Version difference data
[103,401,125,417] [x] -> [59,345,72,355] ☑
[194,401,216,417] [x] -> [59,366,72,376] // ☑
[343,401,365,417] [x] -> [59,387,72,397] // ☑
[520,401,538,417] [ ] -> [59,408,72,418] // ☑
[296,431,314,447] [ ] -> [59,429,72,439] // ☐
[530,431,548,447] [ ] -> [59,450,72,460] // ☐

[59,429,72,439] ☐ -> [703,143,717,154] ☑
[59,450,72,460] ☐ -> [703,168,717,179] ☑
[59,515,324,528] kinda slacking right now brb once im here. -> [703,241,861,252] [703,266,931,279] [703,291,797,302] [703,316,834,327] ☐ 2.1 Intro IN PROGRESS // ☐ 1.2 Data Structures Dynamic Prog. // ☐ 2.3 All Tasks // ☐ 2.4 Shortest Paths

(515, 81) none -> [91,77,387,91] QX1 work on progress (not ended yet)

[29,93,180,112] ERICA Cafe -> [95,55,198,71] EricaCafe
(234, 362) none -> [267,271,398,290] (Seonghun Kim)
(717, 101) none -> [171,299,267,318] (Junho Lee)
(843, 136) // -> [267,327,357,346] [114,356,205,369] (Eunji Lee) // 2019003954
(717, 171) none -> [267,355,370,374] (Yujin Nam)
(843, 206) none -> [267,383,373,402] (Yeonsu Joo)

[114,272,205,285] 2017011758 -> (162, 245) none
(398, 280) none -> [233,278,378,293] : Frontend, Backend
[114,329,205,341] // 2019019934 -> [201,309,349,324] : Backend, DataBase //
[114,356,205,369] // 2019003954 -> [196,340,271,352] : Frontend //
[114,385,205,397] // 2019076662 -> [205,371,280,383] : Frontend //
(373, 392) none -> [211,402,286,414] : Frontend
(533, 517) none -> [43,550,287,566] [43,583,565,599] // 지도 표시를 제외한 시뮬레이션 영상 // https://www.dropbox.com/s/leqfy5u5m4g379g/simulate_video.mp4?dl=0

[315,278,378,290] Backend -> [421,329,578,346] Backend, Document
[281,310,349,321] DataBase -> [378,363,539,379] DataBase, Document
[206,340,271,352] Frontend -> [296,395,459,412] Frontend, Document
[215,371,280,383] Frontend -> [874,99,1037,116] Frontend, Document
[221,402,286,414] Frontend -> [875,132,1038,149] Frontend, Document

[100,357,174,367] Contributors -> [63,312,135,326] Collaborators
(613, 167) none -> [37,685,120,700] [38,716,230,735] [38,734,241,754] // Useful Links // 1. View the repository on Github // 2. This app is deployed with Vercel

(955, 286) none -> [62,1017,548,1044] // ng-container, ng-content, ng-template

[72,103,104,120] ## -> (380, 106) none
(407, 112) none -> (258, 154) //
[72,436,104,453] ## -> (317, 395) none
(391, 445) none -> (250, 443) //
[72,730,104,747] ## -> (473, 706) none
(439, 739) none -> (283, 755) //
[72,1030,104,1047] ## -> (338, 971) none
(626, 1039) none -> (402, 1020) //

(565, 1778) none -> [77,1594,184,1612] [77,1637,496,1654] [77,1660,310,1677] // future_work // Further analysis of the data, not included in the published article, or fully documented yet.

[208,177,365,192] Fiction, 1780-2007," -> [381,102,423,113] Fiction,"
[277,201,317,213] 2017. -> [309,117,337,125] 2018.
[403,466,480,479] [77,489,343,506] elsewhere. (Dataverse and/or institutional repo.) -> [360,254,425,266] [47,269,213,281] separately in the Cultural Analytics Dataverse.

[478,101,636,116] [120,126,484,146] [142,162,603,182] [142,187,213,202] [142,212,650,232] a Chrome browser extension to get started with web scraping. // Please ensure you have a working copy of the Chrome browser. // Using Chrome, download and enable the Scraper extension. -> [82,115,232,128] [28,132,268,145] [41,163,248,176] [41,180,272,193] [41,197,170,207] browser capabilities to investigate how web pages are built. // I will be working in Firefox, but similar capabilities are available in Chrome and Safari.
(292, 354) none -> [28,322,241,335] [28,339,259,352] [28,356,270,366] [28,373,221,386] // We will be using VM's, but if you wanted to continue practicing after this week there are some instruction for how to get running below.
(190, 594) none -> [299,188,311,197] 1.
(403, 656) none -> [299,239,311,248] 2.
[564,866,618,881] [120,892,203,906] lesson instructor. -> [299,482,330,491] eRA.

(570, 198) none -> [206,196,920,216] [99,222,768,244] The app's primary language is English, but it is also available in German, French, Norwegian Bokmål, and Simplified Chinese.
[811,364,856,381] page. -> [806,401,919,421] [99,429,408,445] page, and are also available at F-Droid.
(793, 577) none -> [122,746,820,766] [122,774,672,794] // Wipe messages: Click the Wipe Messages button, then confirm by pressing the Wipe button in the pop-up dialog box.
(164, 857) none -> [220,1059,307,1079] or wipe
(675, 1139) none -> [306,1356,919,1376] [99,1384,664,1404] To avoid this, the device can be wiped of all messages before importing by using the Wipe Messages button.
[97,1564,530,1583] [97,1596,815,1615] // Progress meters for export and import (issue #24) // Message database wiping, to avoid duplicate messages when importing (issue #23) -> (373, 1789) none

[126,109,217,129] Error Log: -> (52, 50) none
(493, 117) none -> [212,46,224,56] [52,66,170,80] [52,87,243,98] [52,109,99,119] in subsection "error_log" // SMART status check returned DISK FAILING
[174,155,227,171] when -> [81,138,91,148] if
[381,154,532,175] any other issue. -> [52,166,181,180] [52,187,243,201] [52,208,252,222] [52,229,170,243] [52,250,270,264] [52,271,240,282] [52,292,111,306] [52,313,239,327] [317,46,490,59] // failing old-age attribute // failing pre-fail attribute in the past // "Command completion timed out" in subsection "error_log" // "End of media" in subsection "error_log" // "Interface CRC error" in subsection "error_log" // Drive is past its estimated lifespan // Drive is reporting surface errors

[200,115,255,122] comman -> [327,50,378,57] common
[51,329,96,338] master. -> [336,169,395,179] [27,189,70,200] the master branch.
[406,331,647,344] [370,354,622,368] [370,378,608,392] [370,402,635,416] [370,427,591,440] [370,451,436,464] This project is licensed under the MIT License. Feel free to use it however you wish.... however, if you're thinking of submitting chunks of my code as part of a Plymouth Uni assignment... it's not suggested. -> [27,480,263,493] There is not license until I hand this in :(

§ Task description: Every line above should be retyped exactly as given.

§ Answer to this exercise:
[103,401,125,417] [x] -> [59,345,72,355] ☑
[194,401,216,417] [x] -> [59,366,72,376] // ☑
[343,401,365,417] [x] -> [59,387,72,397] // ☑
[520,401,538,417] [ ] -> [59,408,72,418] // ☑
[296,431,314,447] [ ] -> [59,429,72,439] // ☐
[530,431,548,447] [ ] -> [59,450,72,460] // ☐

[59,429,72,439] ☐ -> [703,143,717,154] ☑
[59,450,72,460] ☐ -> [703,168,717,179] ☑
[59,515,324,528] kinda slacking right now brb once im here. -> [703,241,861,252] [703,266,931,279] [703,291,797,302] [703,316,834,327] ☐ 2.1 Intro IN PROGRESS // ☐ 1.2 Data Structures Dynamic Prog. // ☐ 2.3 All Tasks // ☐ 2.4 Shortest Paths

(515, 81) none -> [91,77,387,91] QX1 work on progress (not ended yet)

[29,93,180,112] ERICA Cafe -> [95,55,198,71] EricaCafe
(234, 362) none -> [267,271,398,290] (Seonghun Kim)
(717, 101) none -> [171,299,267,318] (Junho Lee)
(843, 136) // -> [267,327,357,346] [114,356,205,369] (Eunji Lee) // 2019003954
(717, 171) none -> [267,355,370,374] (Yujin Nam)
(843, 206) none -> [267,383,373,402] (Yeonsu Joo)

[114,272,205,285] 2017011758 -> (162, 245) none
(398, 280) none -> [233,278,378,293] : Frontend, Backend
[114,329,205,341] // 2019019934 -> [201,309,349,324] : Backend, DataBase //
[114,356,205,369] // 2019003954 -> [196,340,271,352] : Frontend //
[114,385,205,397] // 2019076662 -> [205,371,280,383] : Frontend //
(373, 392) none -> [211,402,286,414] : Frontend
(533, 517) none -> [43,550,287,566] [43,583,565,599] // 지도 표시를 제외한 시뮬레이션 영상 // https://www.dropbox.com/s/leqfy5u5m4g379g/simulate_video.mp4?dl=0

[315,278,378,290] Backend -> [421,329,578,346] Backend, Document
[281,310,349,321] DataBase -> [378,363,539,379] DataBase, Document
[206,340,271,352] Frontend -> [296,395,459,412] Frontend, Document
[215,371,280,383] Frontend -> [874,99,1037,116] Frontend, Document
[221,402,286,414] Frontend -> [875,132,1038,149] Frontend, Document

[100,357,174,367] Contributors -> [63,312,135,326] Collaborators
(613, 167) none -> [37,685,120,700] [38,716,230,735] [38,734,241,754] // Useful Links // 1. View the repository on Github // 2. This app is deployed with Vercel

(955, 286) none -> [62,1017,548,1044] // ng-container, ng-content, ng-template

[72,103,104,120] ## -> (380, 106) none
(407, 112) none -> (258, 154) //
[72,436,104,453] ## -> (317, 395) none
(391, 445) none -> (250, 443) //
[72,730,104,747] ## -> (473, 706) none
(439, 739) none -> (283, 755) //
[72,1030,104,1047] ## -> (338, 971) none
(626, 1039) none -> (402, 1020) //

(565, 1778) none -> [77,1594,184,1612] [77,1637,496,1654] [77,1660,310,1677] // future_work // Further analysis of the data, not included in the published article, or fully documented yet.

[208,177,365,192] Fiction, 1780-2007," -> [381,102,423,113] Fiction,"
[277,201,317,213] 2017. -> [309,117,337,125] 2018.
[403,466,480,479] [77,489,343,506] elsewhere. (Dataverse and/or institutional repo.) -> [360,254,425,266] [47,269,213,281] separately in the Cultural Analytics Dataverse.

[478,101,636,116] [120,126,484,146] [142,162,603,182] [142,187,213,202] [142,212,650,232] a Chrome browser extension to get started with web scraping. // Please ensure you have a working copy of the Chrome browser. // Using Chrome, download and enable the Scraper extension. -> [82,115,232,128] [28,132,268,145] [41,163,248,176] [41,180,272,193] [41,197,170,207] browser capabilities to investigate how web pages are built. // I will be working in Firefox, but similar capabilities are available in Chrome and Safari.
(292, 354) none -> [28,322,241,335] [28,339,259,352] [28,356,270,366] [28,373,221,386] // We will be using VM's, but if you wanted to continue practicing after this week there are some instruction for how to get running below.
(190, 594) none -> [299,188,311,197] 1.
(403, 656) none -> [299,239,311,248] 2.
[564,866,618,881] [120,892,203,906] lesson instructor. -> [299,482,330,491] eRA.

(570, 198) none -> [206,196,920,216] [99,222,768,244] The app's primary language is English, but it is also available in German, French, Norwegian Bokmål, and Simplified Chinese.
[811,364,856,381] page. -> [806,401,919,421] [99,429,408,445] page, and are also available at F-Droid.
(793, 577) none -> [122,746,820,766] [122,774,672,794] // Wipe messages: Click the Wipe Messages button, then confirm by pressing the Wipe button in the pop-up dialog box.
(164, 857) none -> [220,1059,307,1079] or wipe
(675, 1139) none -> [306,1356,919,1376] [99,1384,664,1404] To avoid this, the device can be wiped of all messages before importing by using the Wipe Messages button.
[97,1564,530,1583] [97,1596,815,1615] // Progress meters for export and import (issue #24) // Message database wiping, to avoid duplicate messages when importing (issue #23) -> (373, 1789) none

[126,109,217,129] Error Log: -> (52, 50) none
(493, 117) none -> [212,46,224,56] [52,66,170,80] [52,87,243,98] [52,109,99,119] in subsection "error_log" // SMART status check returned DISK FAILING
[174,155,227,171] when -> [81,138,91,148] if
[381,154,532,175] any other issue. -> [52,166,181,180] [52,187,243,201] [52,208,252,222] [52,229,170,243] [52,250,270,264] [52,271,240,282] [52,292,111,306] [52,313,239,327] [317,46,490,59] // failing old-age attribute // failing pre-fail attribute in the past // "Command completion timed out" in subsection "error_log" // "End of media" in subsection "error_log" // "Interface CRC error" in subsection "error_log" // Drive is past its estimated lifespan // Drive is reporting surface errors

[200,115,255,122] comman -> [327,50,378,57] common
[51,329,96,338] master. -> [336,169,395,179] [27,189,70,200] the master branch.
[406,331,647,344] [370,354,622,368] [370,378,608,392] [370,402,635,416] [370,427,591,440] [370,451,436,464] This project is licensed under the MIT License. Feel free to use it however you wish.... however, if you're thinking of submitting chunks of my code as part of a Plymouth Uni assignment... it's not suggested. -> [27,480,263,493] There is not license until I hand this in :(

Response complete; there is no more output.